[Material provided Boundary: Start]
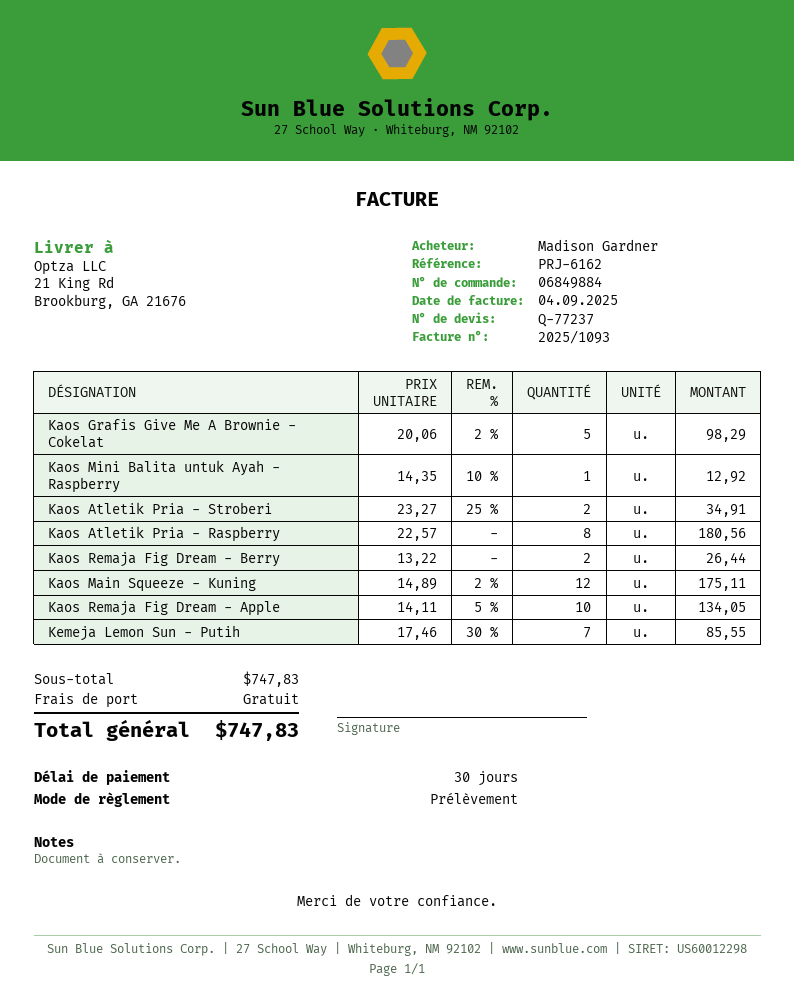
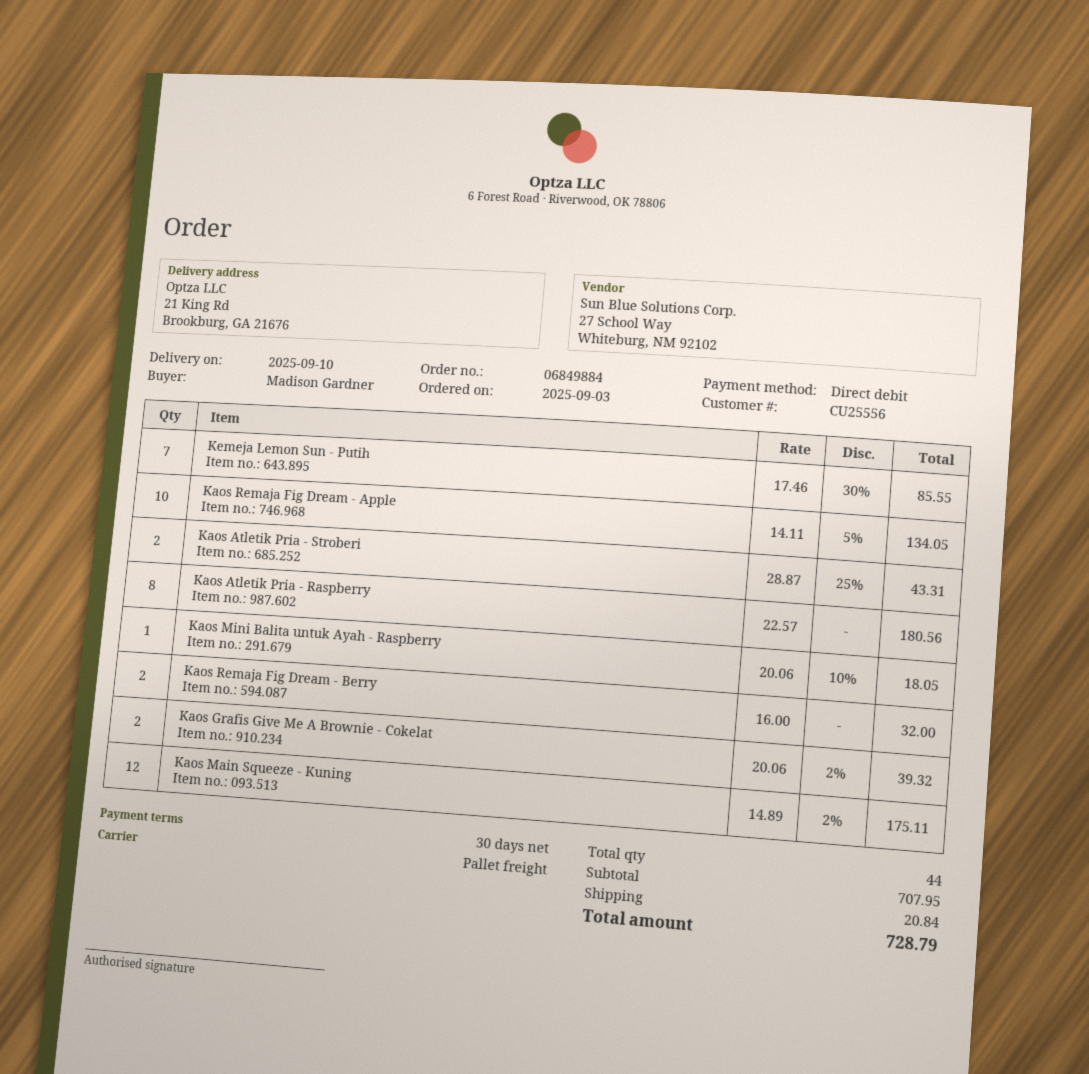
Kaos Grafis Give Me A Brownie - Cokelat: 5 x 20.06 - 2% = 98.29 -> 2 x 20.06 - 2% = 39.32
Kaos Mini Balita untuk Ayah - Raspberry: 1 x 14.35 - 10% = 12.92 -> 1 x 20.06 - 10% = 18.05
Kaos Atletik Pria - Stroberi: 2 x 23.27 - 25% = 34.91 -> 2 x 28.87 - 25% = 43.31
Kaos Remaja Fig Dream - Berry: 2 x 13.22 = 26.44 -> 2 x 16.00 = 32.00
subtotal: 747.83 -> 707.95
shipping: 0.00 -> 20.84
total: 747.83 -> 728.79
[Material provided Boundary: End]
> Exercise
From the entries, copy out each line containing the word "Kaos".

> Written answer
Kaos Grafis Give Me A Brownie - Cokelat: 5 x 20.06 - 2% = 98.29 -> 2 x 20.06 - 2% = 39.32
Kaos Mini Balita untuk Ayah - Raspberry: 1 x 14.35 - 10% = 12.92 -> 1 x 20.06 - 10% = 18.05
Kaos Atletik Pria - Stroberi: 2 x 23.27 - 25% = 34.91 -> 2 x 28.87 - 25% = 43.31
Kaos Remaja Fig Dream - Berry: 2 x 13.22 = 26.44 -> 2 x 16.00 = 32.00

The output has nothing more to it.